Why all the explicit trait implementations? This limitation in the language is severe. Will it be fixed?

What do you mean by "scale" in this context?

Why all the explicit trait implementations?

This was a little startling to me when I first learned the language, but it's actually very good because most of those are strong Monomorphisms such that they are direct function invocations. To overcome this in many other languages, they use dynamic dispatch, but Rust gives you the choice to use what is the best option at different times based on your requirements. It's like C++ in that way.

This limitation in the language is severe. Will it be fixed?

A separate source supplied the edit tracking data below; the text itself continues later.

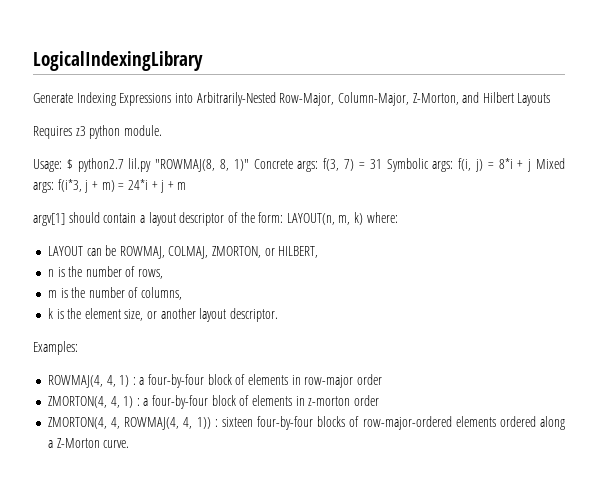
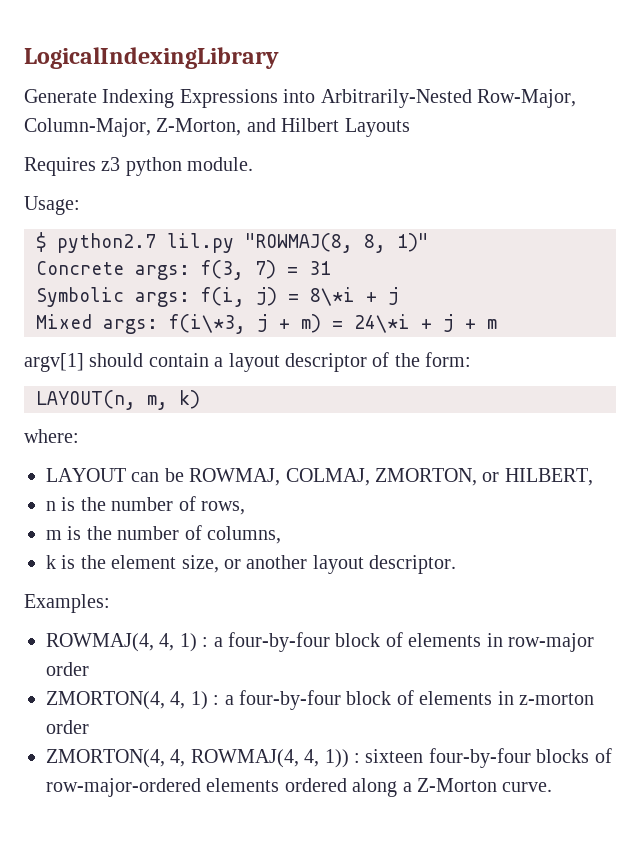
(62, 165) none -> (80, 205) //
(249, 165) none -> (428, 242) //
(382, 164) none -> (331, 268) //
[498,158,532,172] 8*i + j -> [310,287,399,306] 8\*i + j //
[57,179,82,192] f(i*3, -> [169,314,246,334] f(i\*3,
[127,179,148,190] 24*i -> [354,314,410,333] 24\*i
(284, 217) none -> (472, 359) //
(364, 218) none -> (200, 399) //

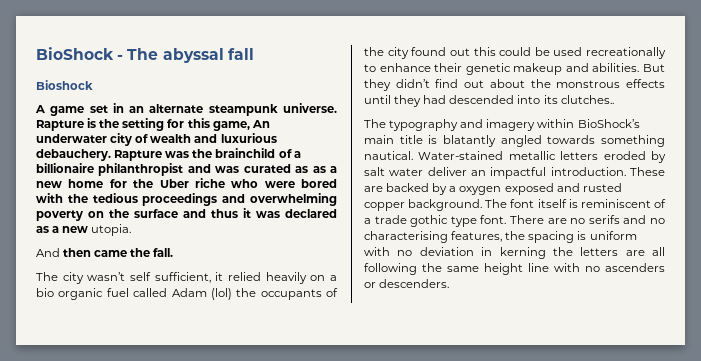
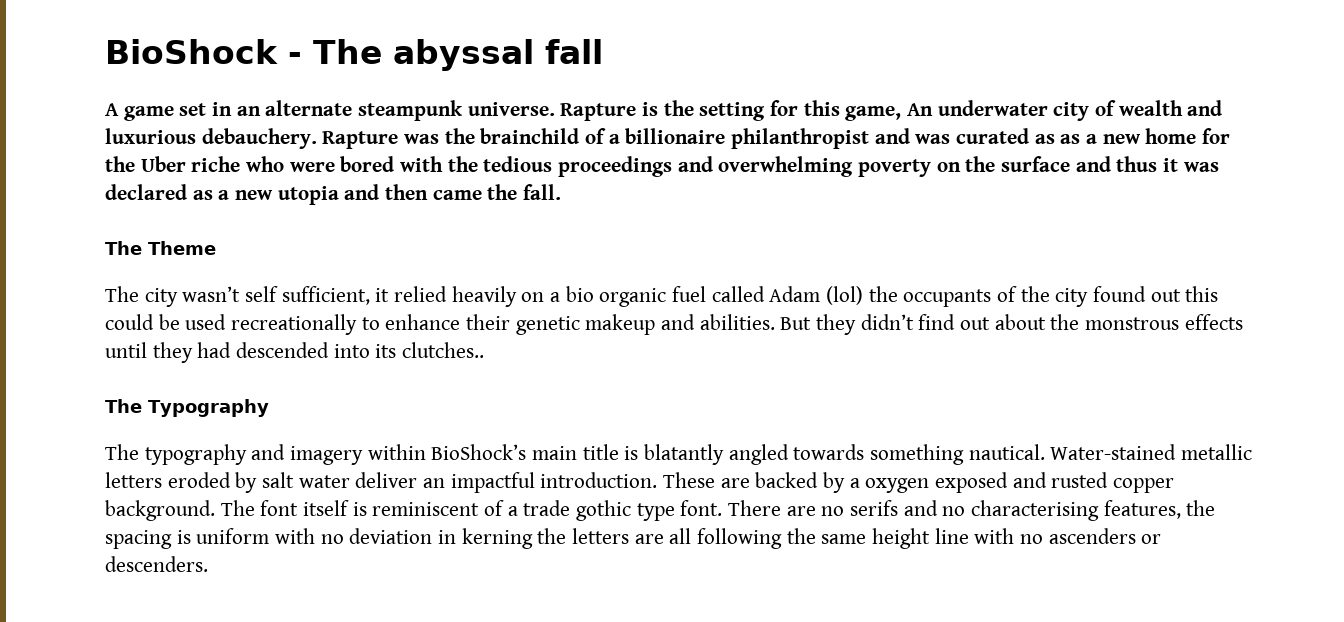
[36,80,93,90] // Bioshock -> (603, 51) none
[91,224,132,236] [36,248,60,257] utopia. // And -> [277,184,380,205] utopia and
(174, 252) none -> [105,241,216,255] // The Theme
(614, 99) none -> [105,399,269,417] // The Typography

'Fixed' implies it's a problem :slight_smile: . From what I've seen I think there will be some more options making it less noisy and easier to manage in the future, but I would doubt this type of strong typing will go away (If I understand your complaint here).

1 Like

Nonscalable in this case means that the number of explicit implementations (template overloads in C++/D) needed for a specific traits requires MN number of implementations, where M is number of algorithms and N is the number of types. C++ and D's template system is designed around the idea to categorize the interface between algorithms and containers into different kinds of iterator- (C++) and range- (D) groups (input-, forward-, bidirectional-, randomaccess) to turn this count in M+N. M+N is scalable, MN is not.

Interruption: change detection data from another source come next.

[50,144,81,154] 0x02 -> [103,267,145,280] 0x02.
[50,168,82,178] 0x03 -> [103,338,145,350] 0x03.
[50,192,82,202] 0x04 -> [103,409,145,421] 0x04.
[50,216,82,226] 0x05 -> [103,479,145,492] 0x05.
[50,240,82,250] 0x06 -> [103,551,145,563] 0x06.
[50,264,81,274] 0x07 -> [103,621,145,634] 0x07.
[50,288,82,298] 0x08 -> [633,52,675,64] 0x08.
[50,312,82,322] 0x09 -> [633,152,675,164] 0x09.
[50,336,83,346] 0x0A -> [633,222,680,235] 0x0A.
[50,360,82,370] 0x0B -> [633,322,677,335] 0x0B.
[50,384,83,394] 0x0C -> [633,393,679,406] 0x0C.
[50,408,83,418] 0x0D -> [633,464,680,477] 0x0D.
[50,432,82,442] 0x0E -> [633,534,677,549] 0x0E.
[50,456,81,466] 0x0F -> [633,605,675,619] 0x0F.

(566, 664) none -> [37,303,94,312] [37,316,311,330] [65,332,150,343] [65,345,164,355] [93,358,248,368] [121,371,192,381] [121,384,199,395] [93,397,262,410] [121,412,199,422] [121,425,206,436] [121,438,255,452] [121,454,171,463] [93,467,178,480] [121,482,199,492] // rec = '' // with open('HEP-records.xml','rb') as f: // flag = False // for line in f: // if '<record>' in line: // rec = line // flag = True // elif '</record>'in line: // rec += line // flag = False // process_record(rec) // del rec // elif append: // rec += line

I see no reason for having explicit implementations of this trait for all the builtin integral types such as

impl IntoParallelIterator for Range<u8> impl IntoParallelIterator for Range<u16> impl IntoParallelIterator for Range<u32> impl IntoParallelIterator for Range<usize> impl IntoParallelIterator for Range<i8> impl IntoParallelIterator for Range<i16> impl IntoParallelIterator for Range<i32> impl IntoParallelIterator for Range<isize>

D solves this with template restrictions. such as isIntegral in std.traits. Rust must have this. Otherwise something is very wrong with Rust's vision for compact, templated safe code.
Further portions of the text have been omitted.